「笑顔の品質」をデザインの指針に

 コーポレートスローガンに対し、インハウスのデザイン部門はどう考え、今後はモノやサービスをつくるべきか。シャープで現状の商品開発とは別に、数年後をにらんで先行デザインを「VisionDesign」と呼んで、開発の指針としている。

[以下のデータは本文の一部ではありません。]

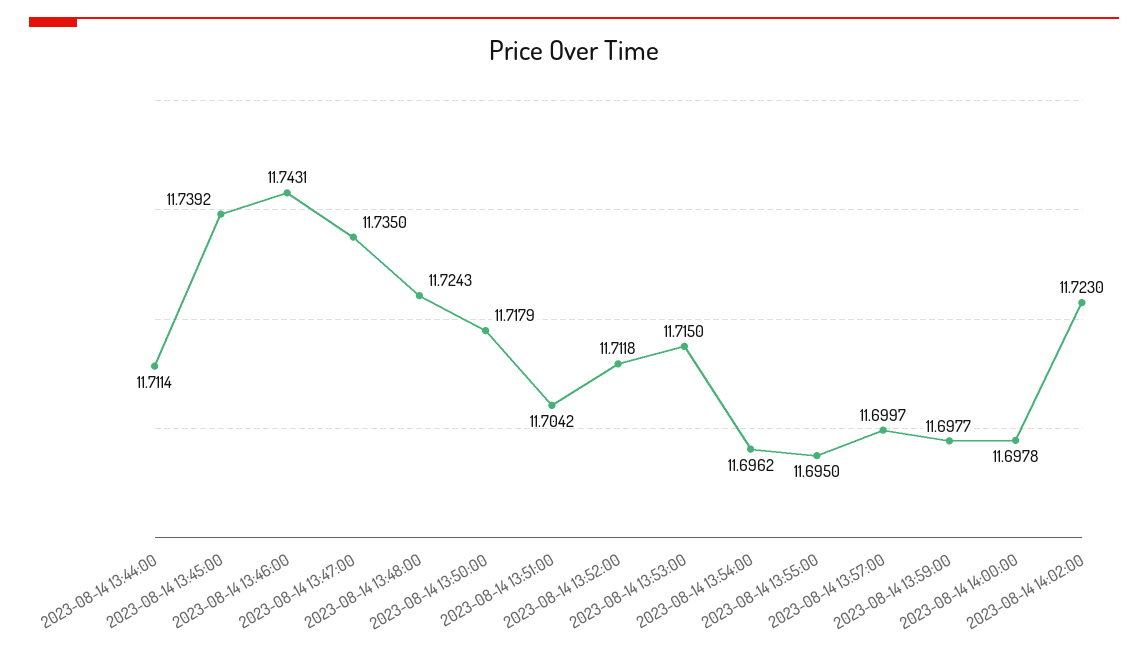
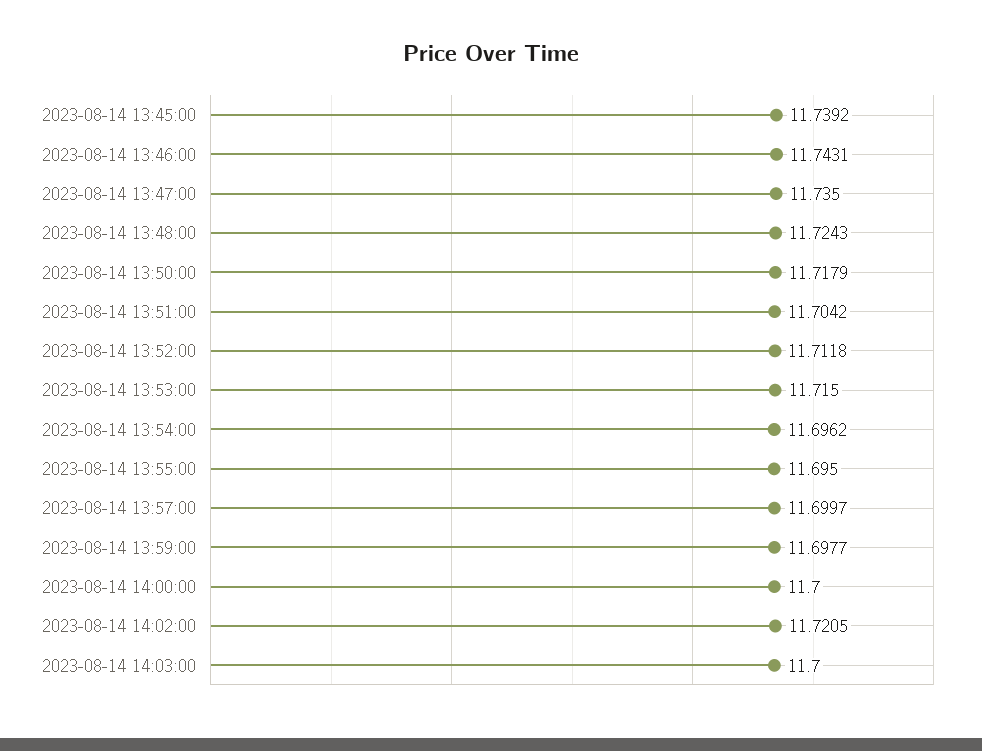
2023-08-14 13:44:00: 11.7114 -> none
2023-08-14 14:00:00: 11.6978 -> 11.7
2023-08-14 14:02:00: 11.723 -> 11.7205
2023-08-14 14:03:00: none -> 11.7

 従来も表現としてのデザインや技術を取り込んだインターフェースの改善に取り組んできたが、今後はさらなる新しい技術を活用し、今までにない体験価値につながるインターフェースやデザインの革新が求められると見ている。このためデザインの指針ともいうべき「デザインフィロソフィー」を新たに策定した。それが「笑顔の品質」と呼ぶものだ。具体的には人と機器の情緒的な関係をデザインすることだという。

※上の文字はシャープのサイトから。

 今までの商品は機能やスペック、利便性が商品の品質基準だった。今後はIoTやAI(人工知能)の時代になり、人と機器の間に新たなインターフェースが不可欠になるだろう。そうしたとき、体験価値が今後の品質基準になるならば、情緒や感覚といった部分が重要になる。これは今までの商品の品質とは異なる意味で、笑顔の品質になるわけだ。「察する」「思いやる」「気づかう」などのキーワードを想定しており“人に寄り添うIoT機器”のデザインが目標だという。まだコンセプトデザインのレベルだが、新たなブランディング戦略と共にこれからどんな商品が登場するのか、今後に目が離せない。